■ What you need to do:
Take the line containing "none -> 21px" and every line after it to the end of the records, and copy them exactly, leaving out pictures.

■ Dataset content:
'''

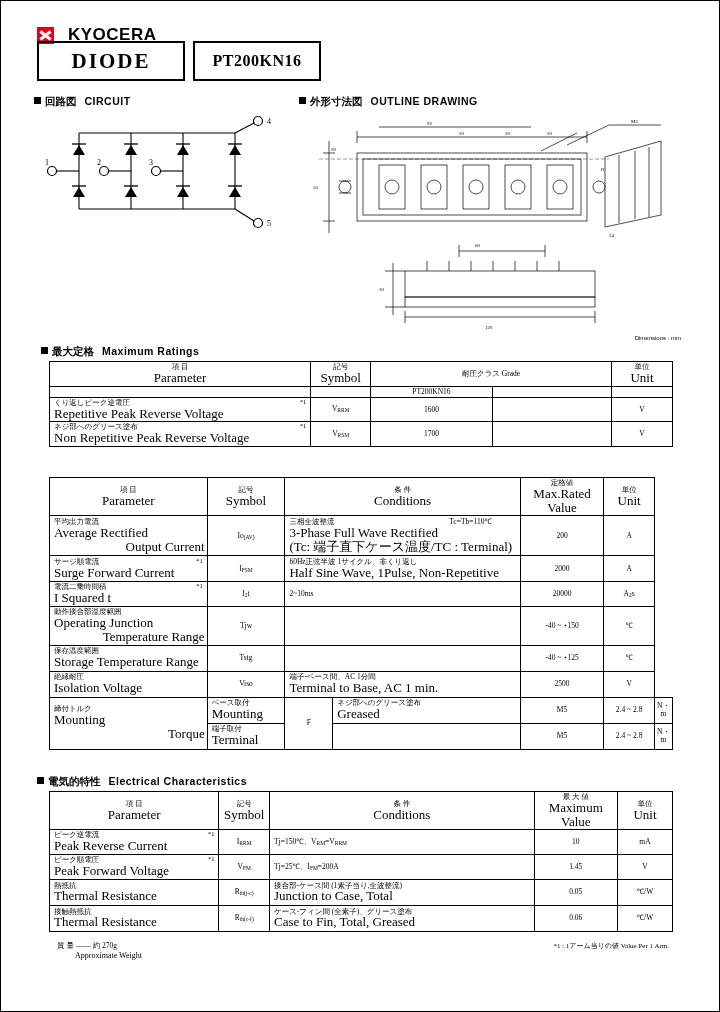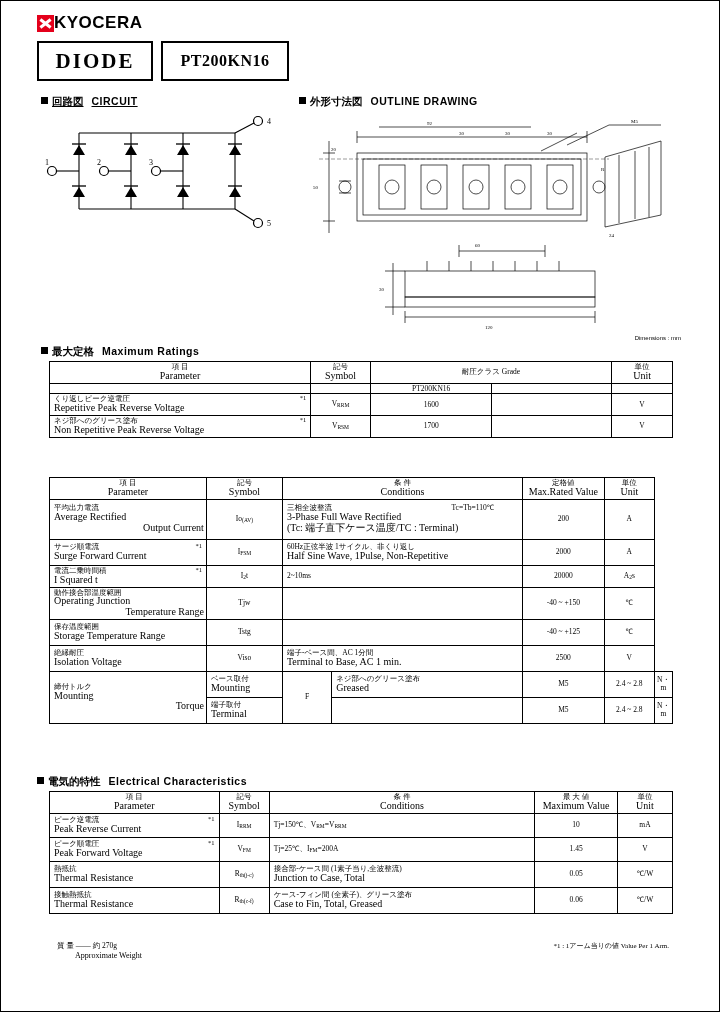"KYOCERA" .logo-row { gap: 0 -> 14px; top: 4px -> 16px }
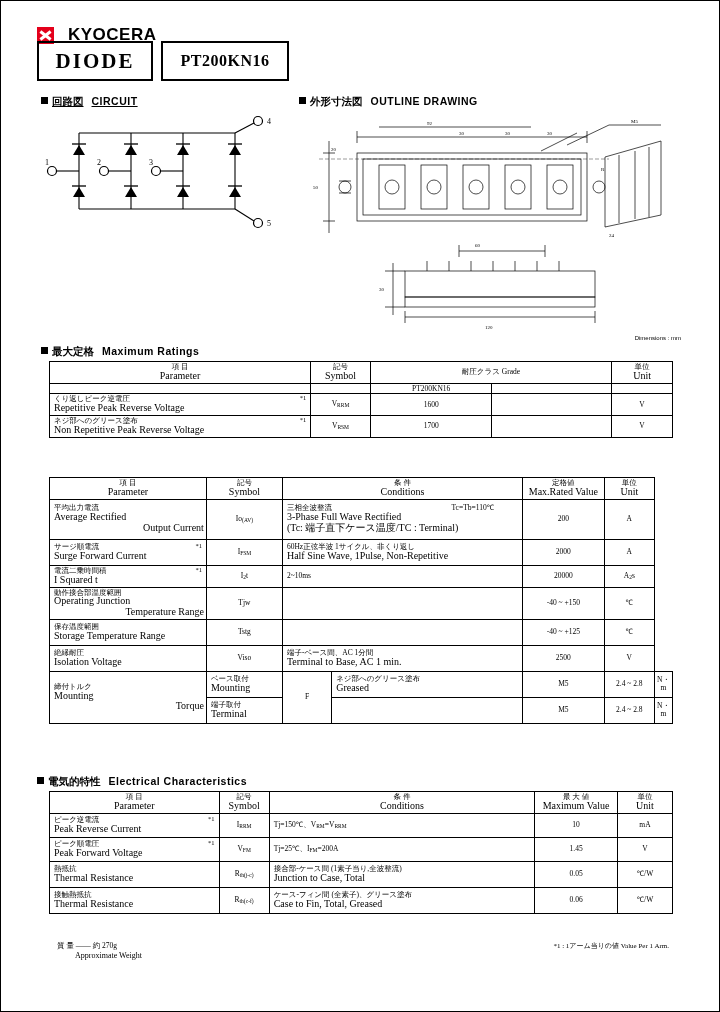"DIODE" .tb-diode { width: 116px -> 148px }
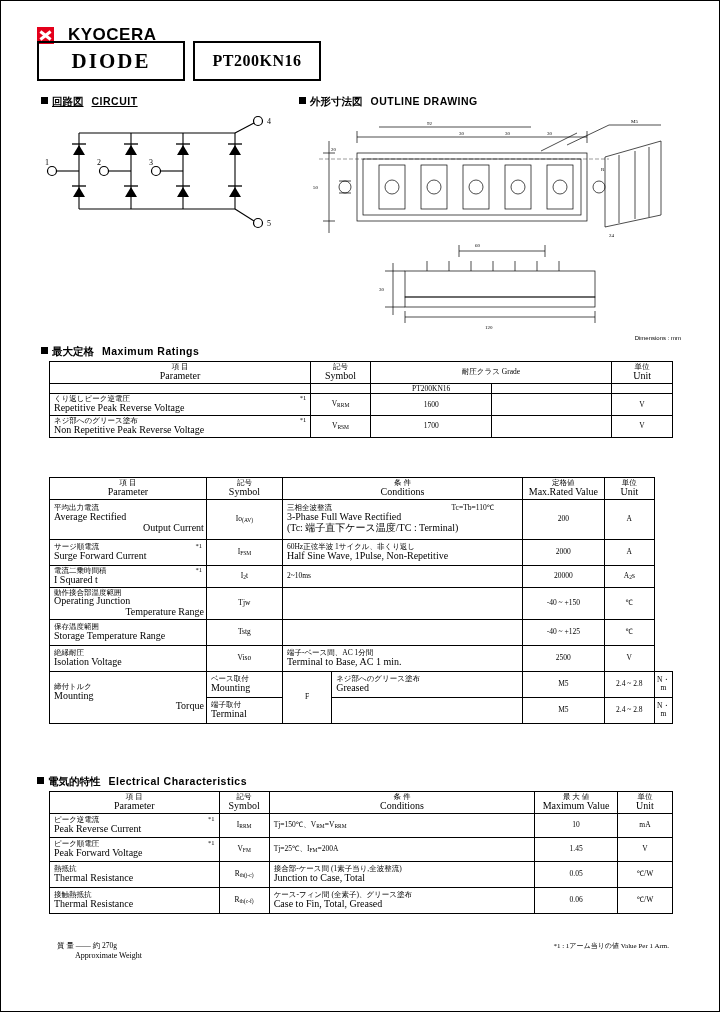"回路図 CIRCUIT" #h-circuit { left: 32px -> 25px; text-decoration: underline -> none }
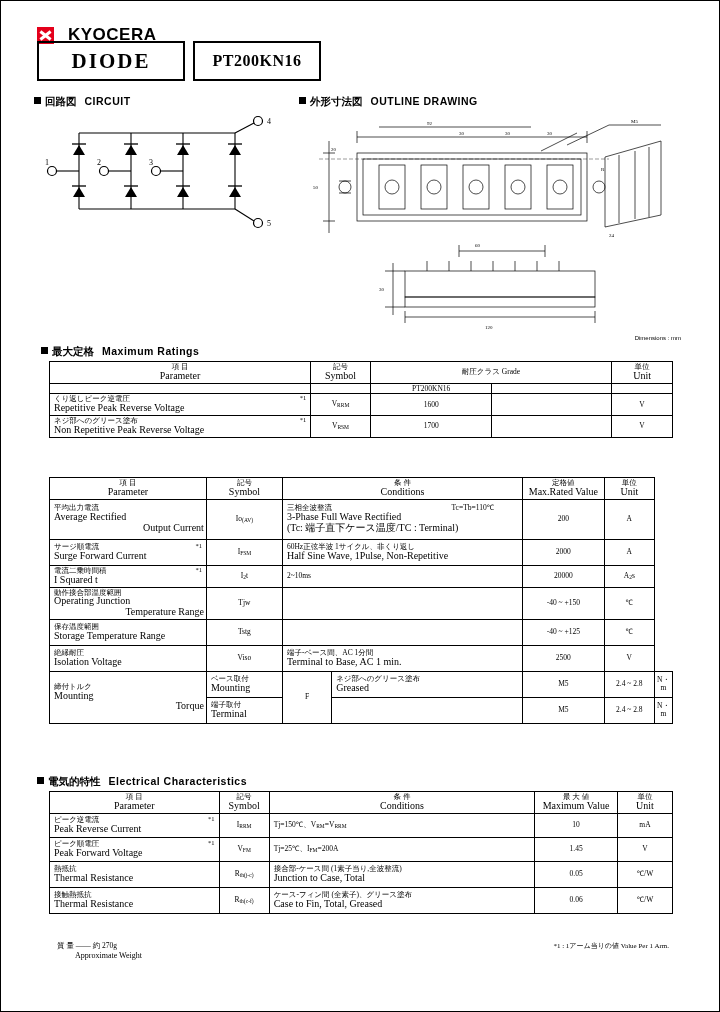"Parameter" .en { font-size: 10px -> 13px }
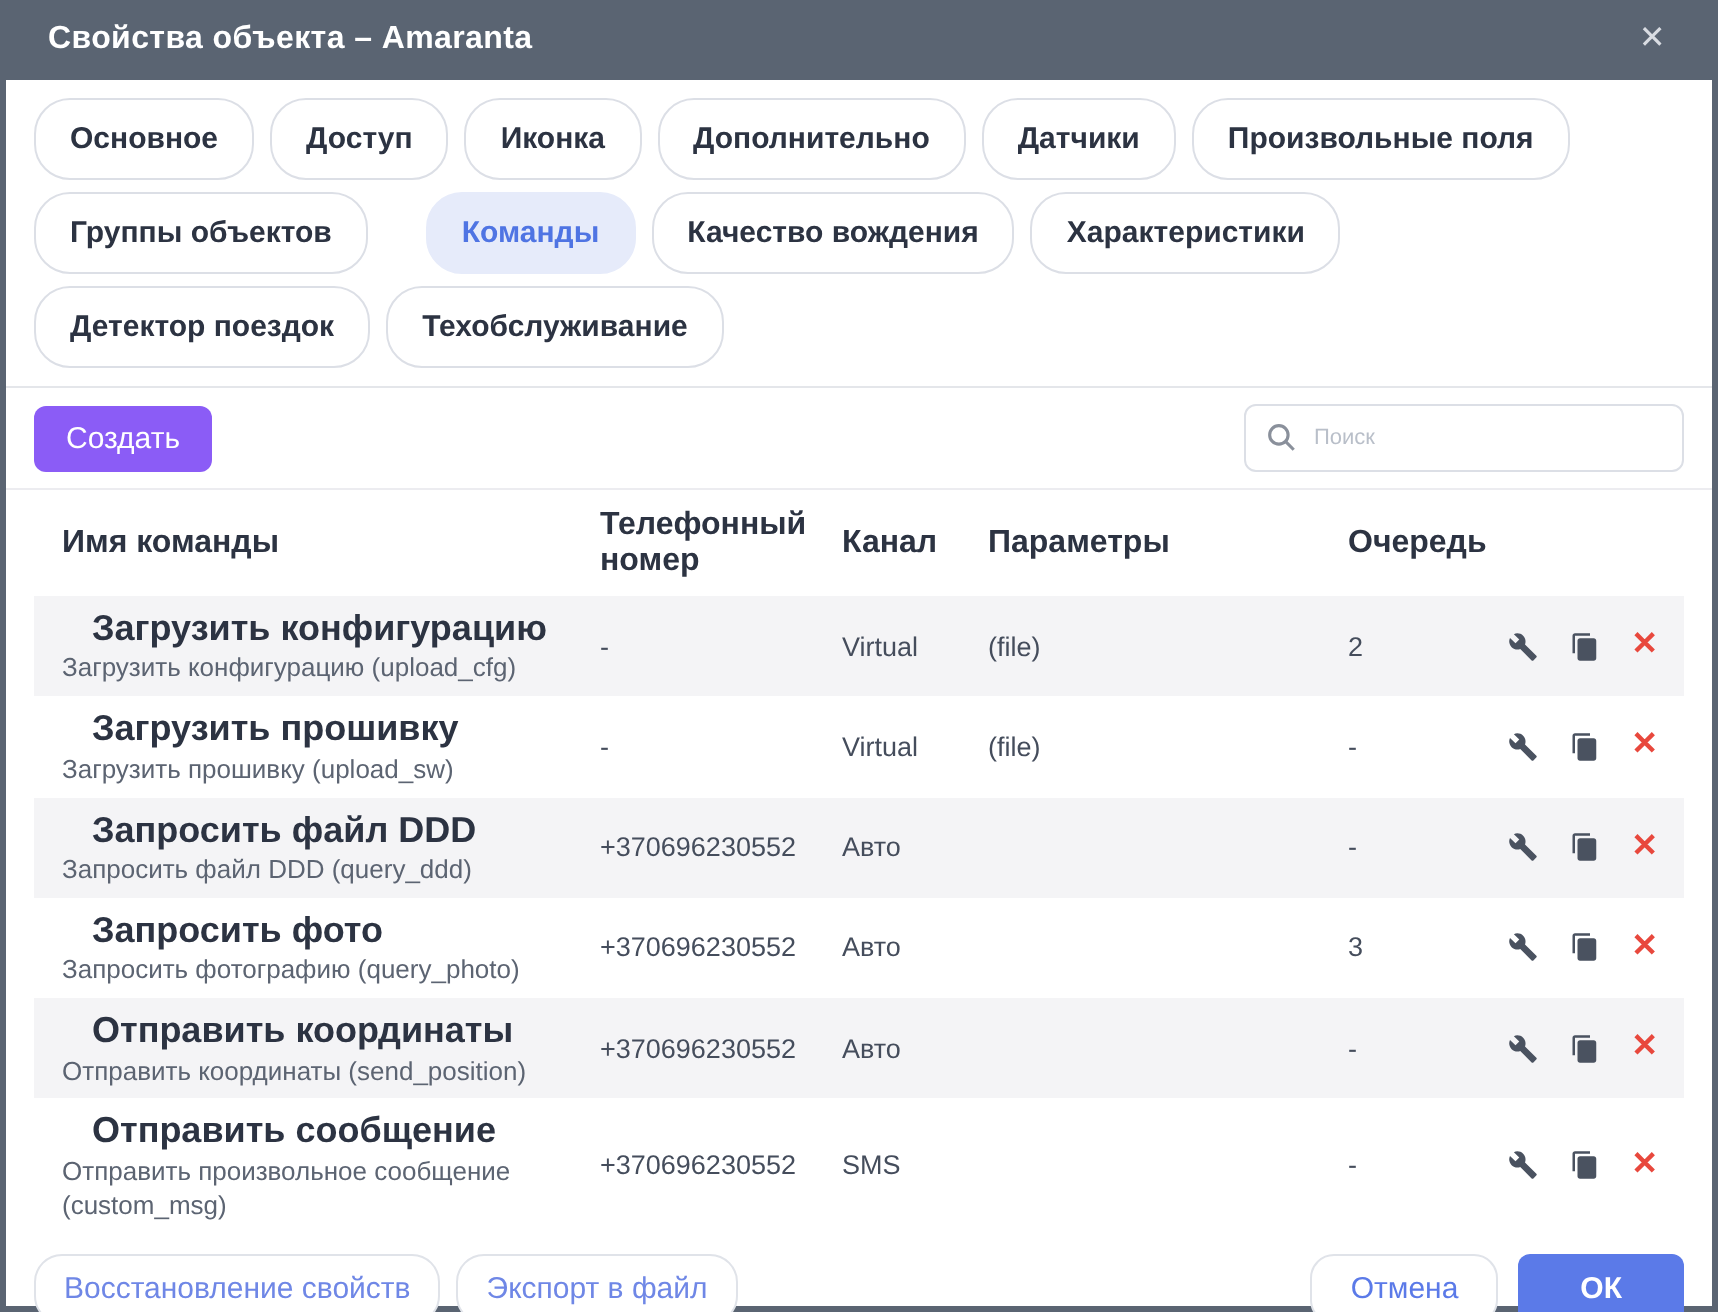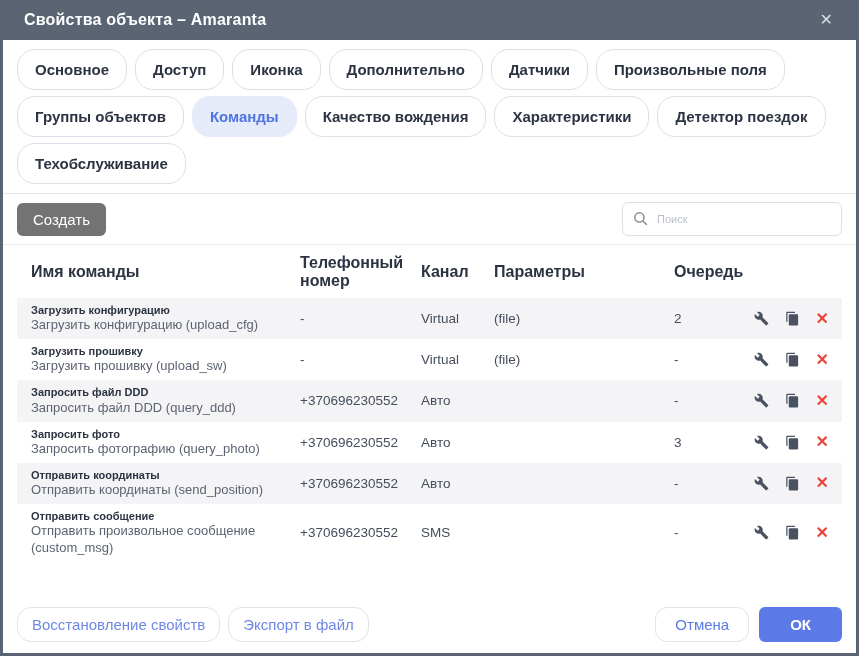"Команды" .tab.active { margin-left: none -> 21px }
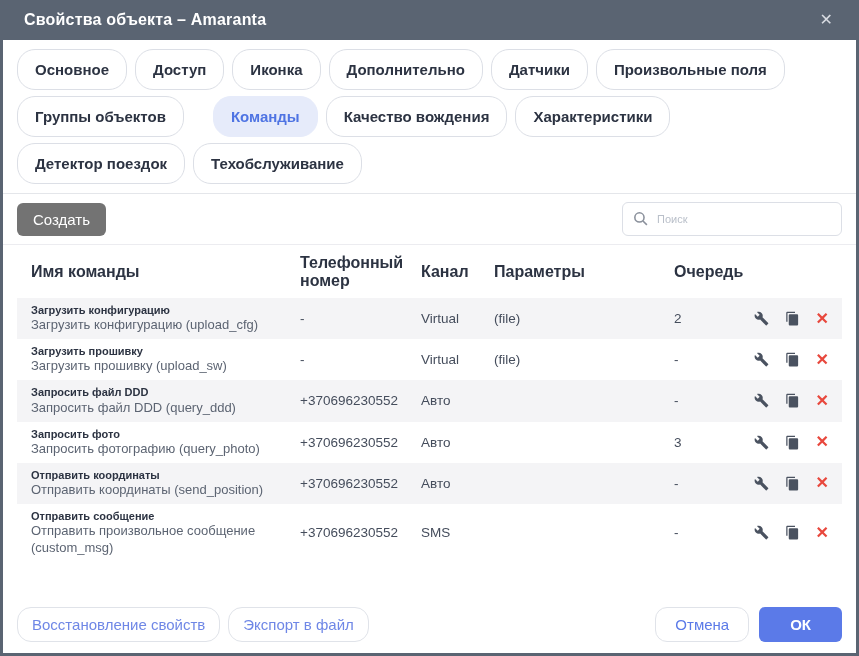"Создать" .btn-create { background: #737373 -> #8b5cf6 }
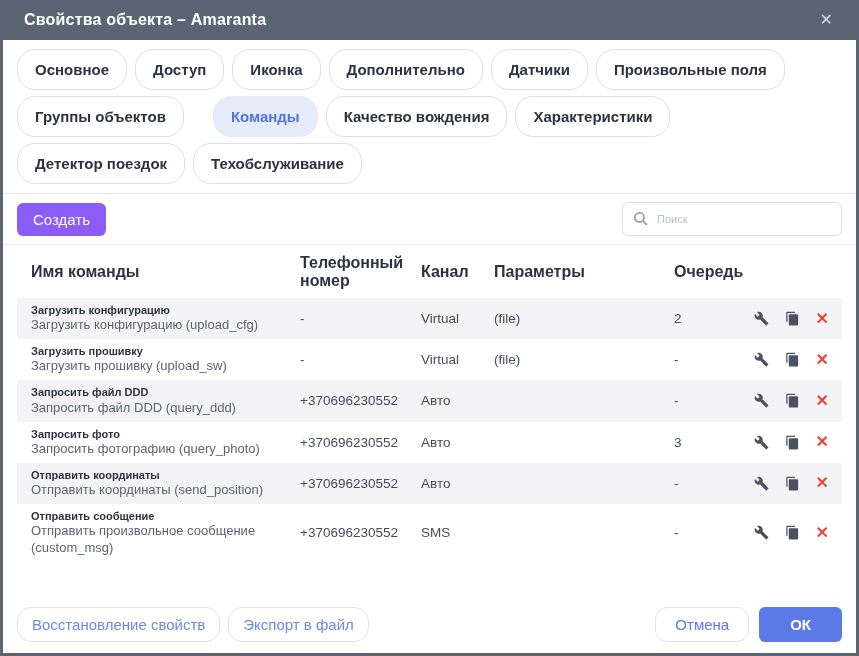"Загрузить конфигурацию" .cmd-name { font-size: 11px -> 18px; margin-left: none -> 15px }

'''

■ Written answer:
"Команды" .tab.active { margin-left: none -> 21px }
"Создать" .btn-create { background: #737373 -> #8b5cf6 }
"Загрузить конфигурацию" .cmd-name { font-size: 11px -> 18px; margin-left: none -> 15px }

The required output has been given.